Text Summarization using T5

The need for efficient text summarization has never been more pressing. Whether you’re a student grappling with lengthy research papers or a professional navigating news articles, the ability to extract key insights quickly is invaluable. T5, a pre-trained language model famous for several NLP tasks, excels at text summarization. Text summarization using T5 is seamless with the Hugging Face API. However, fine-tuning T5 for text summarization can unlock many new capabilities. That’s exactly what we will discover in this article.

We will cover the following topics in this article:

Firstly, we carry out text summarization using T5 from Hugging Face. This will provide us with its strengths and limitations.
Secondly, we will fine-tune the T5 model on the BBC news summarization dataset. Running inference using the trained model will reveal the difference that fine-tuning on task specific datasets can make.
Finally, we will build a local Gradio app for text summarization using T5.

Be sure to check the final results by clicking on this link. We will slowly unravel the potential of T5 for Text Summarization.

Why Text Summarization Matters?
Text Summarization using Pretrained T5 Model
Text Summarization using T5 – Training for Better Summarization
Text Summarization Inference using the Trained T5 Model
Building a Gradio App for Text Summarization
Summary and Conclusion

Why Text Summarization Matters?

In today’s world, while data and information are abundant, humans are busier than ever. In fact, people prefer to read summarized news more as compared to reading a full-fledged article. This is where apps like Inshorts become valuable. It can condense long form news articles into 60 word summaries which one can easily consume while gaining key insights.

Although we will not be building a state-of-the-art app like Inshorts here, this can be a vital step in your project where you can build your own news summarizer. Perhaps you are a student who reads a lot of research papers. Creating a paper summarizer could make skimming through research papers easier.
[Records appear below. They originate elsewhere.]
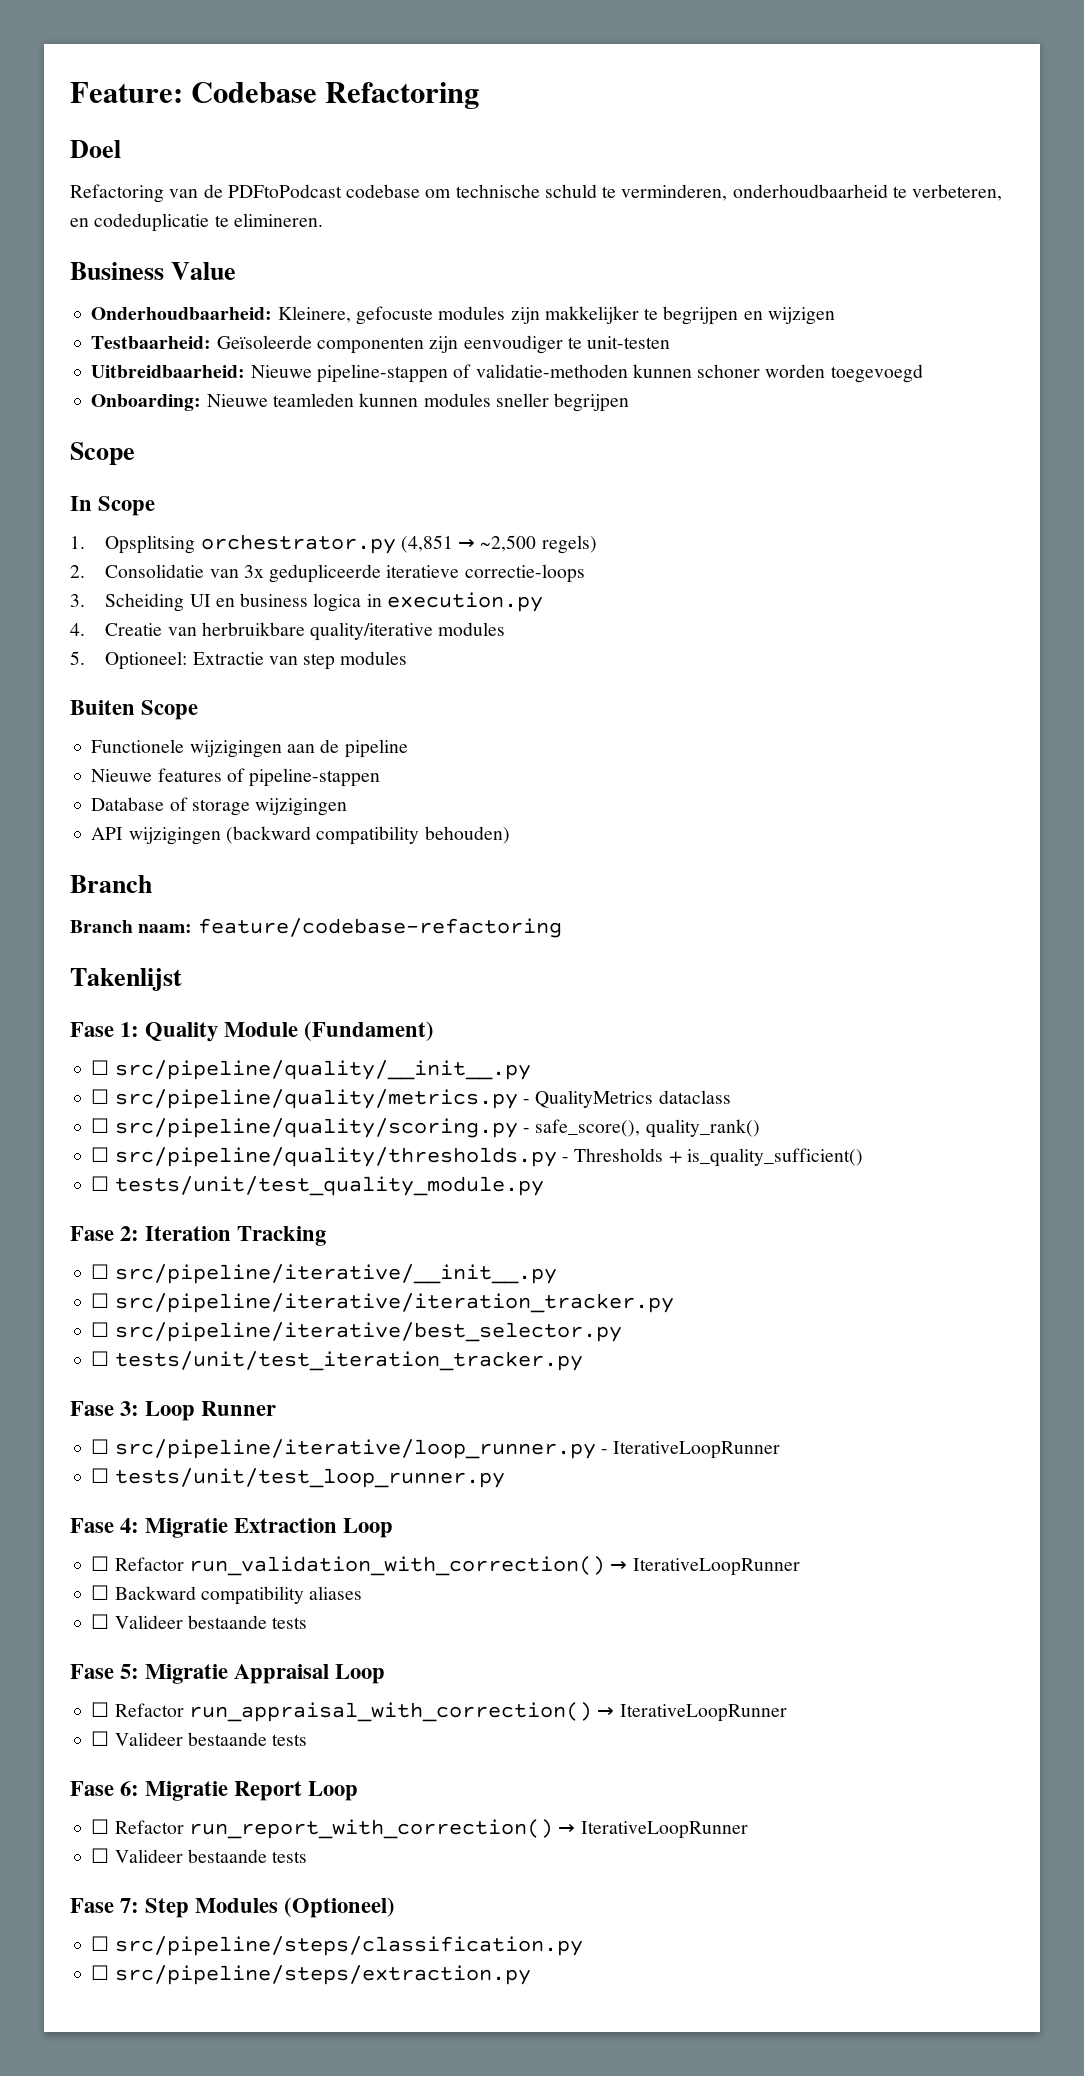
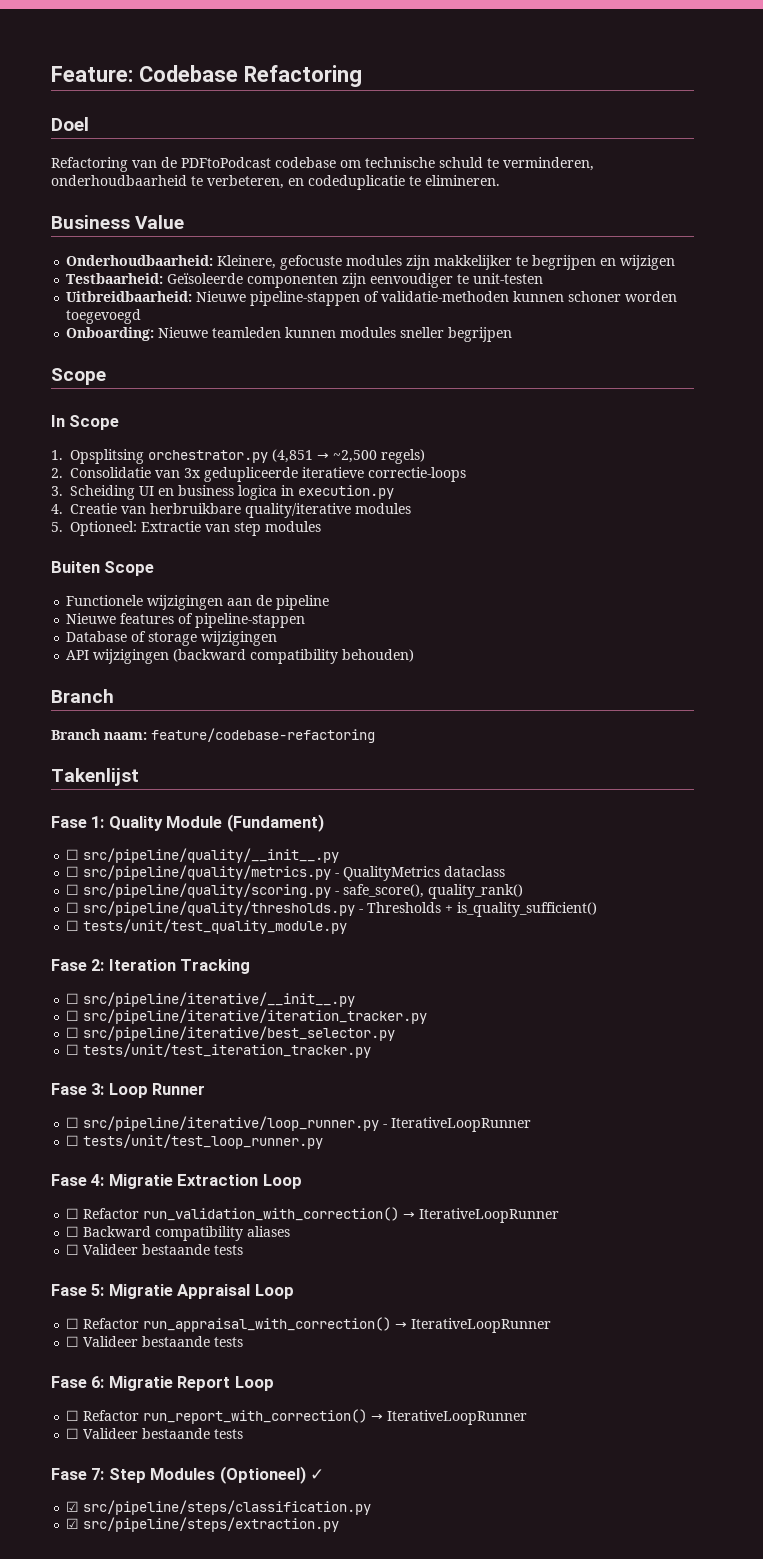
- Fase 7: Step Modules (Optioneel)
- ☐ src/pipeline/steps/classification.py
+ Fase 7: Step Modules (Optioneel) ✓
+ ☑ src/pipeline/steps/classification.py
- ☐ src/pipeline/steps/extraction.py
+ ☑ src/pipeline/steps/extraction.py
The possibilities are endless with text summarization using T5.

Without further ado, let’s dive into the technical details of the article.

Text Summarization using Pretrained T5 Model

Let’s start with using the pretrained T5 model from the Hugging Face Transformers library for text summarization.

You can access both the pretrained inference notebook and the fine-tuning notebook via the download section.

Starting with the necessary imports.

Download Code To easily follow along this tutorial, please download code by clicking on the button below. It's FREE!

Click here to download the source code to this post

from transformers import T5Tokenizer, T5ForConditionalGeneration

import glob
import pprint

pp = pprint.PrettyPrinter()

As we are doing text summarization using T5, the tokenizer and model class have to match. The next step is to initialize the tokenizer and the model.

tokenizer = T5Tokenizer.from_pretrained('t5-base')
model = T5ForConditionalGeneration.from_pretrained('t5-base')

We are loading the T5 base model here.

The next code block defines a summarize_text function.

def summarize_text(text, model, tokenizer, max_length=512, num_beams=5):
    # Preprocess the text
    inputs = tokenizer.encode(
        "summarize: " + text,
        return_tensors='pt',
        max_length=max_length,
        truncation=True
    )

    # Generate the summary
    summary_ids = model.generate(
        inputs,
        max_length=50,
        num_beams=num_beams,
        # early_stopping=True,
    )

    # Decode and return the summary
    return tokenizer.decode(summary_ids[0], skip_special_tokens=True)

There is one important point to note here. We are prepending the input text with “summarize: ”. Why do we need that?

Going over the previous fine-tuning T5 article, you will find that the T5 model can perform several tasks, including text summarization. Each task is triggered with a special token and each token corresponds to a special prepended string. For text summarization, it is the above string.

We truncate the entire input article after 512 tokens, and decode the generated IDs from the model.

Here is a simple for loop going over a few text files in the inference_data directory. The news articles cover the recent infamous ousting of Sam Altman from OpenAI. Let’s check how well the pretrained T5 model can summarize the news for us.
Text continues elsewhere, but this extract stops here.